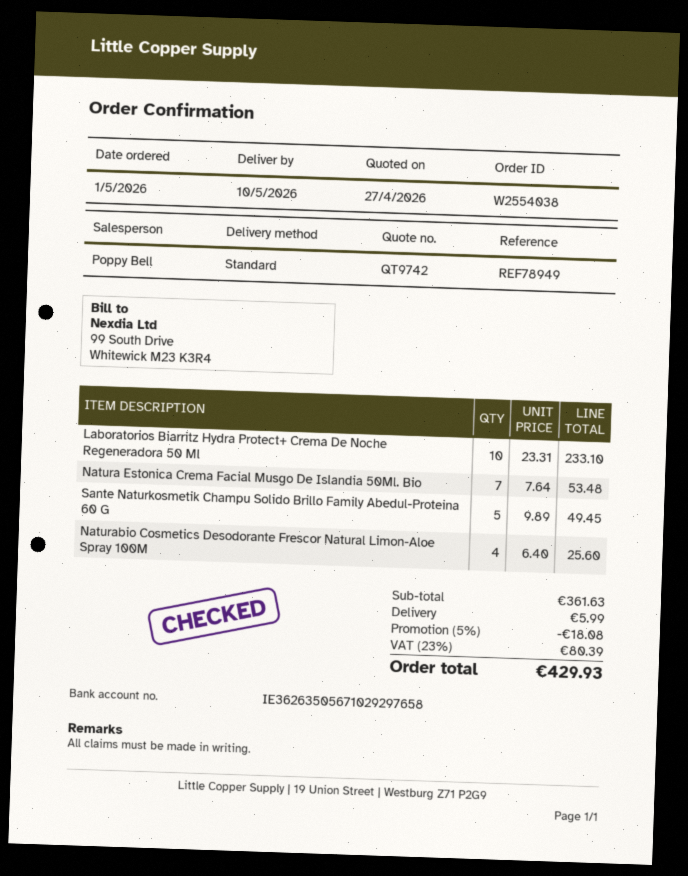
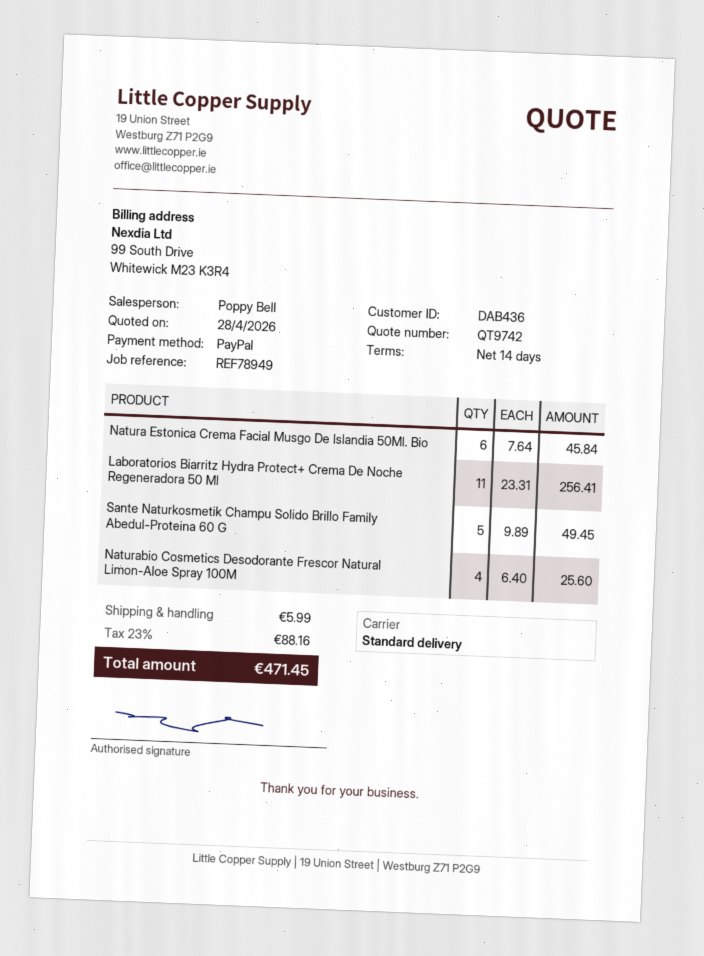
quote date: 2026-04-27 -> 2026-04-28
Laboratorios Biarritz Hydra Protect+ Crema De Noche Regeneradora 50 Ml: 10 x 23.31 = 233.10 -> 11 x 23.31 = 256.41
Natura Estonica Crema Facial Musgo De Islandia 50Ml. Bio: 7 x 7.64 = 53.48 -> 6 x 7.64 = 45.84
discount: 5% = 18.08 -> none
tax: 23% = 80.39 -> 23% = 88.16
total: 429.93 -> 471.45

┄┄┄┄┄┄┄┄┄┄

### TASK DIRECTIONS
Retype all of the listing above exactly, but keep its pictures out.

### TASK OUTPUT
quote date: 2026-04-27 -> 2026-04-28
Laboratorios Biarritz Hydra Protect+ Crema De Noche Regeneradora 50 Ml: 10 x 23.31 = 233.10 -> 11 x 23.31 = 256.41
Natura Estonica Crema Facial Musgo De Islandia 50Ml. Bio: 7 x 7.64 = 53.48 -> 6 x 7.64 = 45.84
discount: 5% = 18.08 -> none
tax: 23% = 80.39 -> 23% = 88.16
total: 429.93 -> 471.45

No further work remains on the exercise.